An image-free, word-for-word version of the records below is to be returned.

INPUT FOR THIS TASK below:

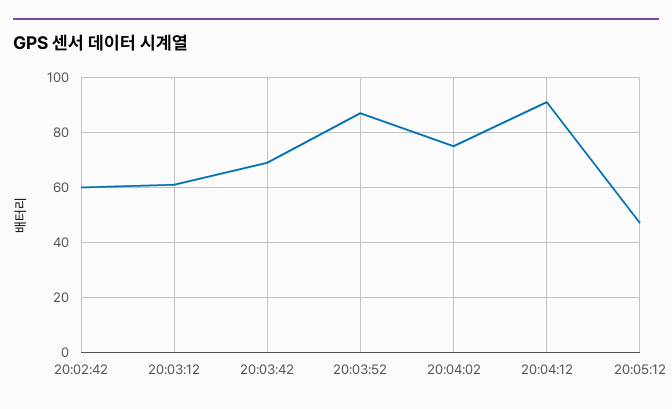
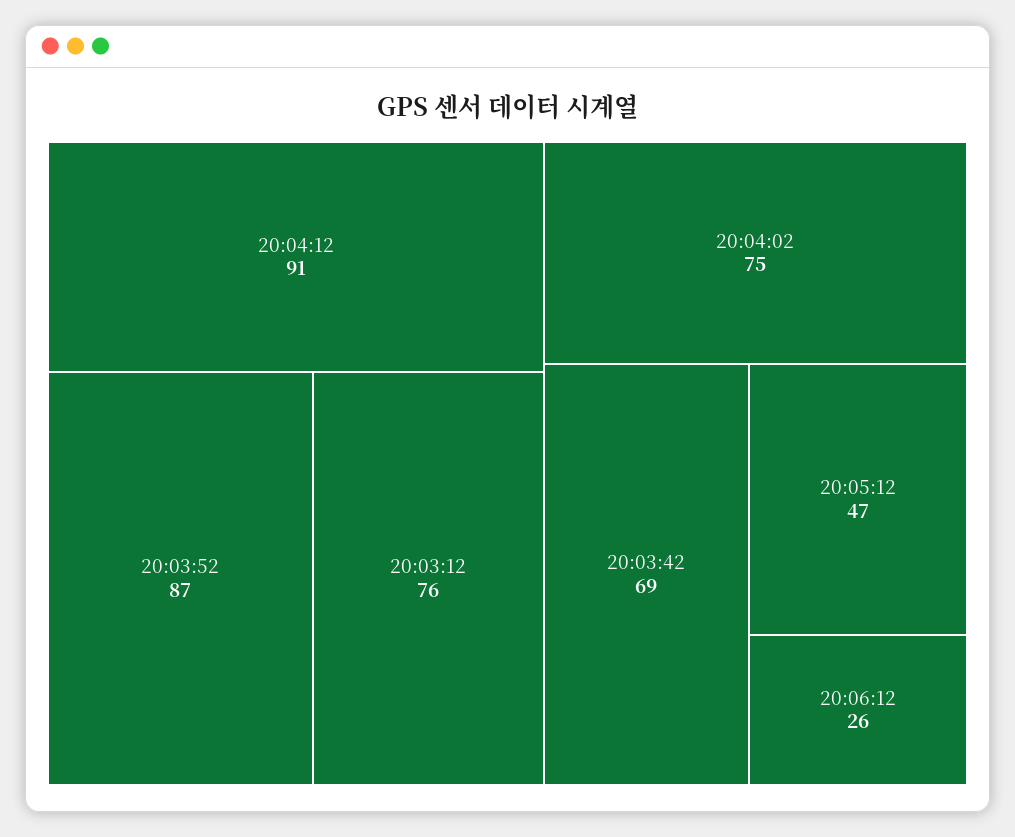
20:02:42: 60 -> none
20:03:12: 60 -> 76
20:06:12: none -> 26

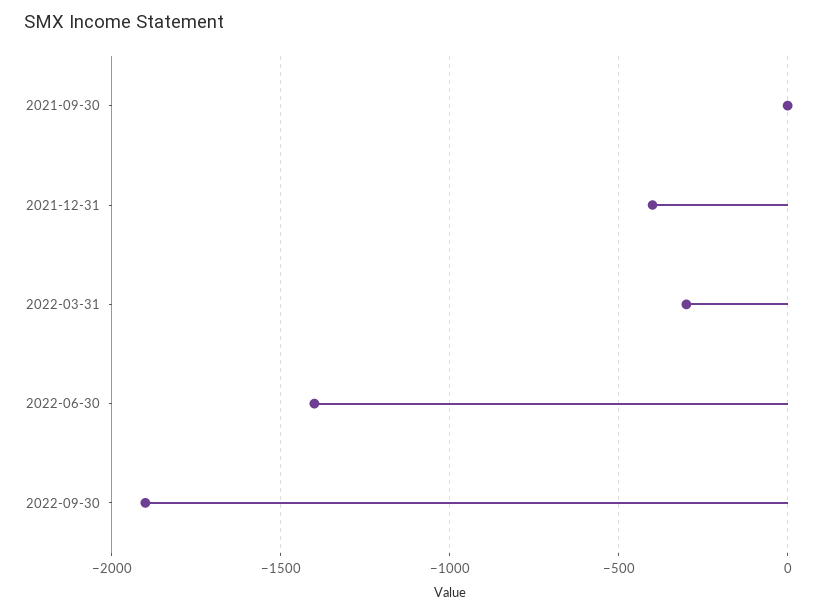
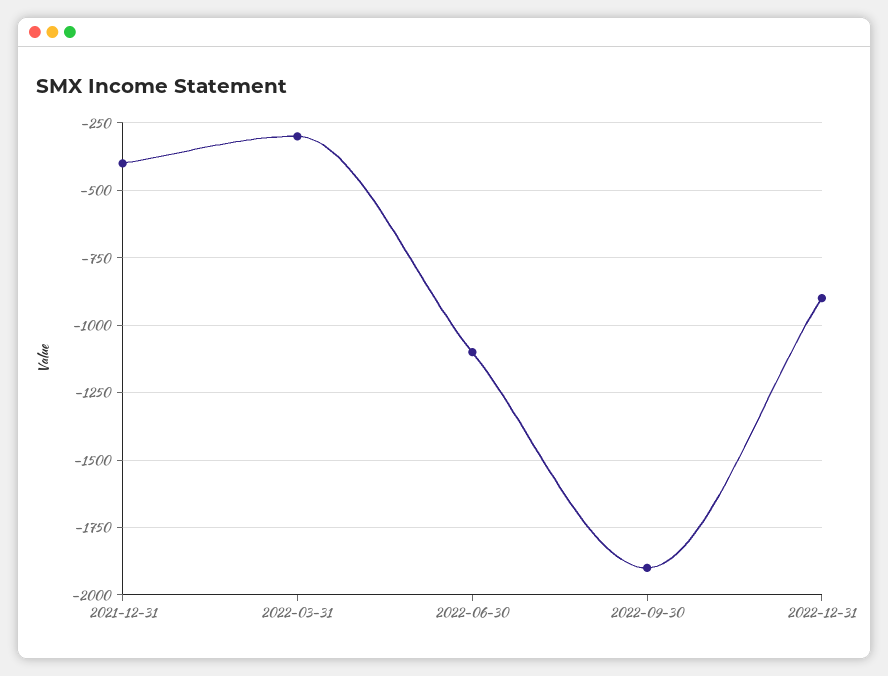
2021-09-30: 0 -> none
2022-06-30: -1400 -> -1100
2022-12-31: none -> -900

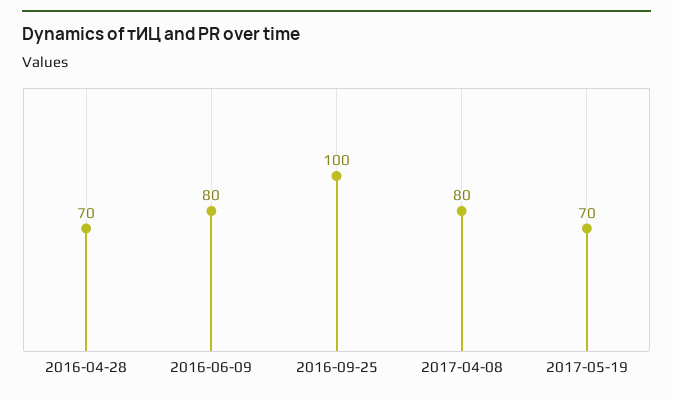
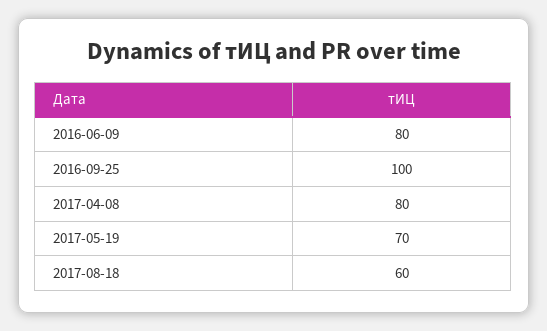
2016-04-28: 70 -> none
2017-08-18: none -> 60

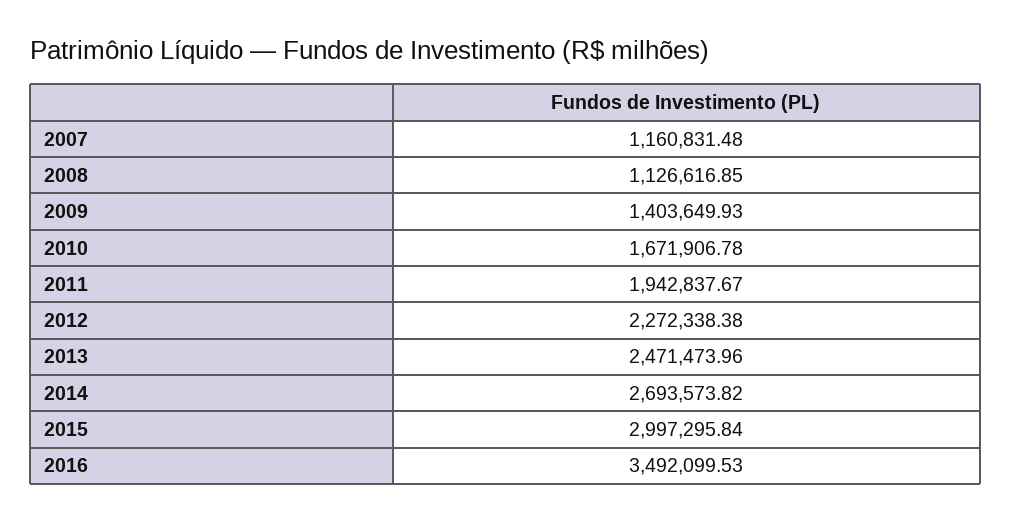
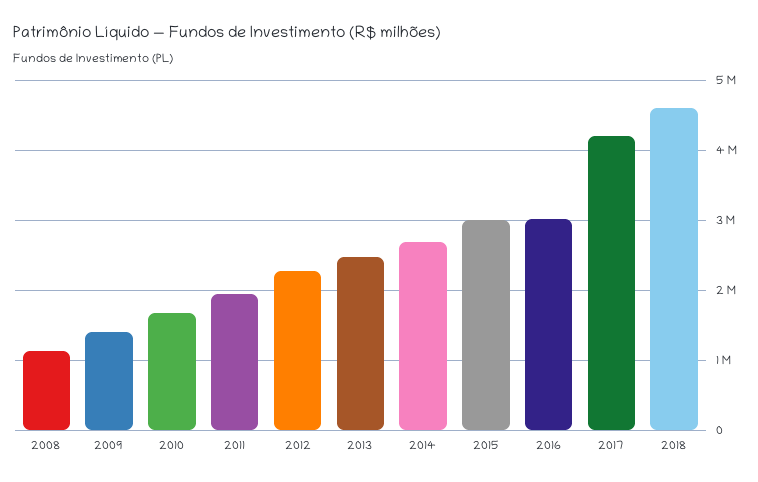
2007: 1160831.48 -> none
2016: 3492099.53 -> 3000000
2017: none -> 4200000
2018: none -> 4600000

End of INPUT FOR THIS TASK.

- _SOLUTION_:
20:02:42: 60 -> none
20:03:12: 60 -> 76
20:06:12: none -> 26

2021-09-30: 0 -> none
2022-06-30: -1400 -> -1100
2022-12-31: none -> -900

2016-04-28: 70 -> none
2017-08-18: none -> 60

2007: 1160831.48 -> none
2016: 3492099.53 -> 3000000
2017: none -> 4200000
2018: none -> 4600000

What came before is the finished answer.